* What you need to do:
Search the records below for the word "före", then return every line where it appears.

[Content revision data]
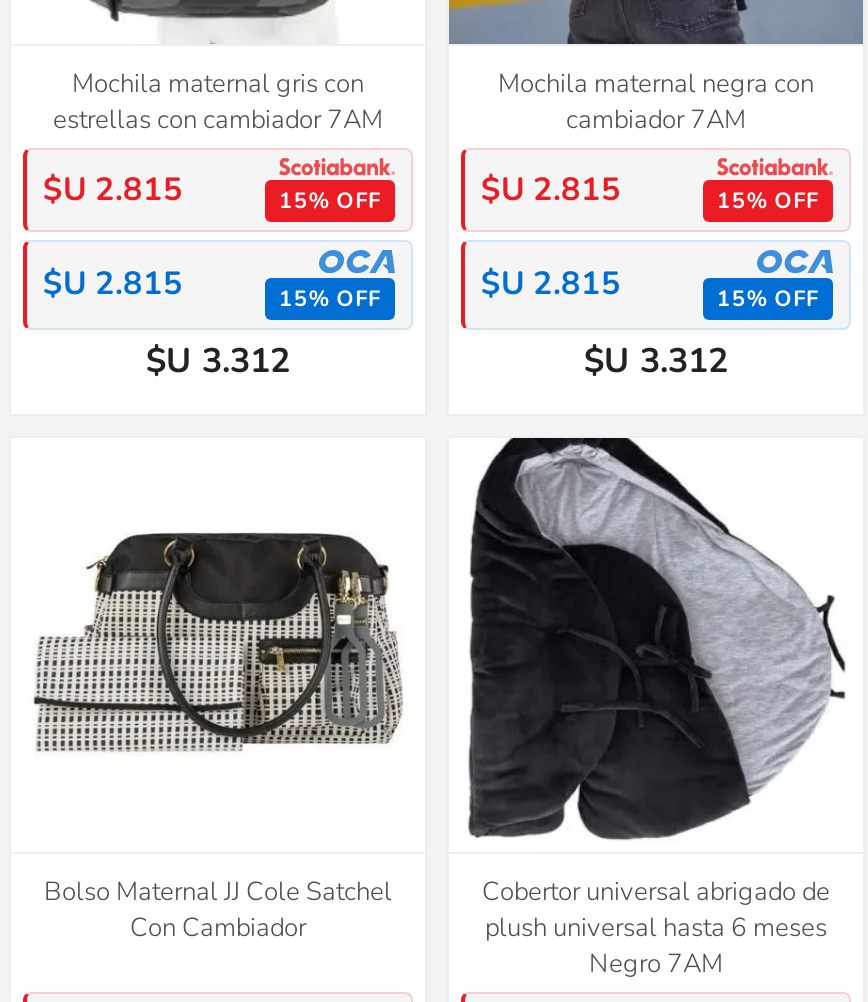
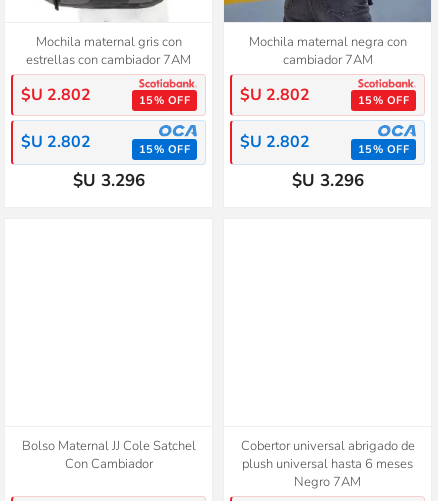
- $U 2.815
+ $U 2.802

- $U 2.815
+ $U 2.802

- $U 2.815
+ $U 2.802

- $U 2.815
+ $U 2.802

- $U 3.312
+ $U 3.296

- $U 3.312
+ $U 3.296

- [image]

- [image]
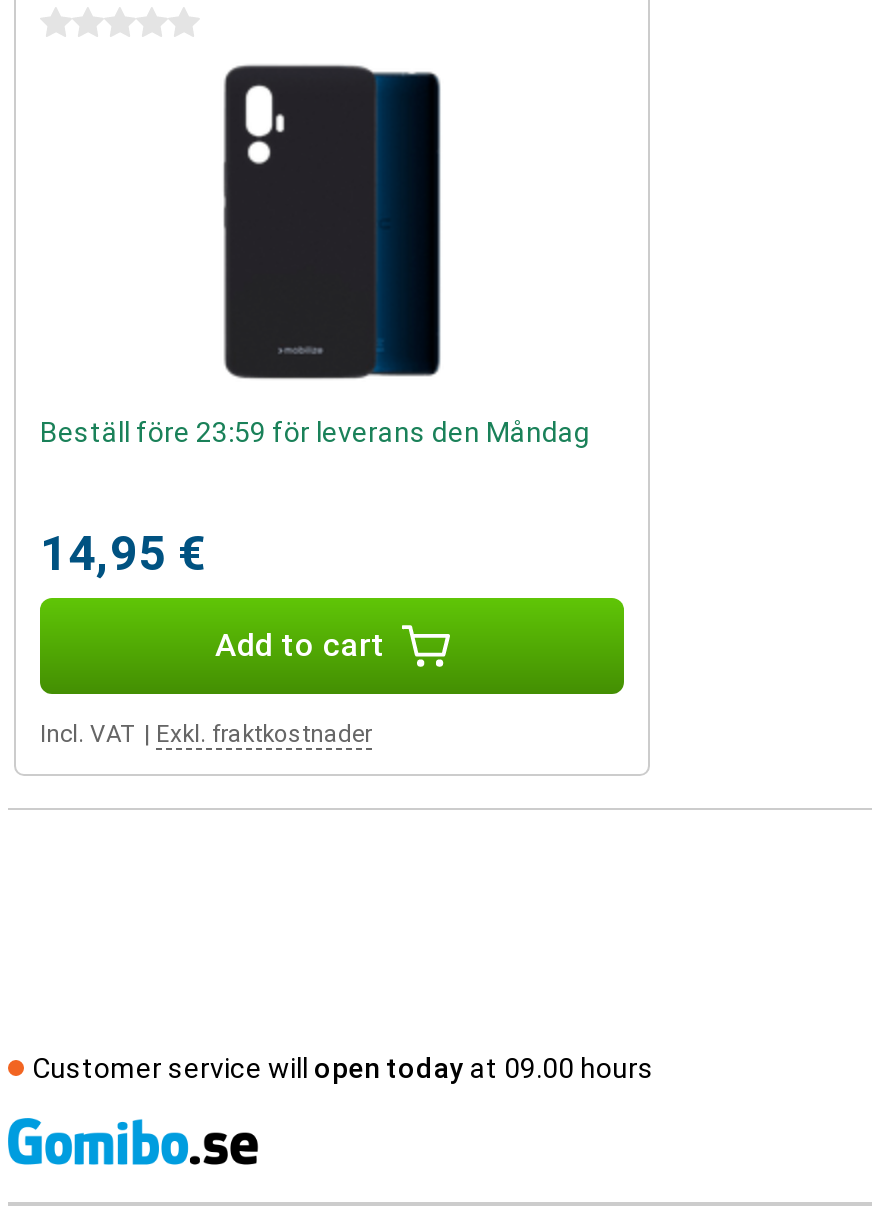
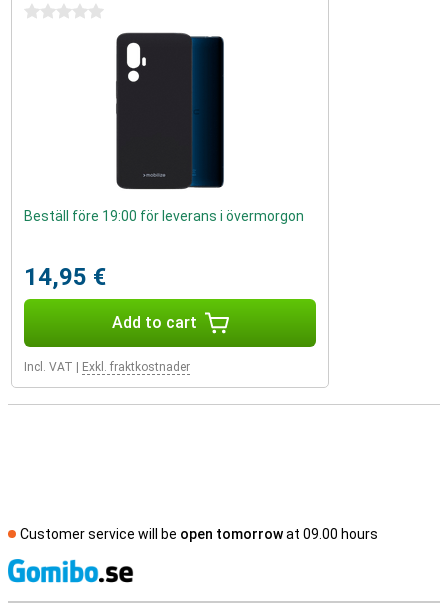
- Beställ före 23:59 för leverans den Måndag
+ Beställ före 19:00 för leverans i övermorgon

- Customer service will open today at 09.00 hours
+ Customer service will be open tomorrow at 09.00 hours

* Solution to this task:
- Beställ före 23:59 för leverans den Måndag
+ Beställ före 19:00 för leverans i övermorgon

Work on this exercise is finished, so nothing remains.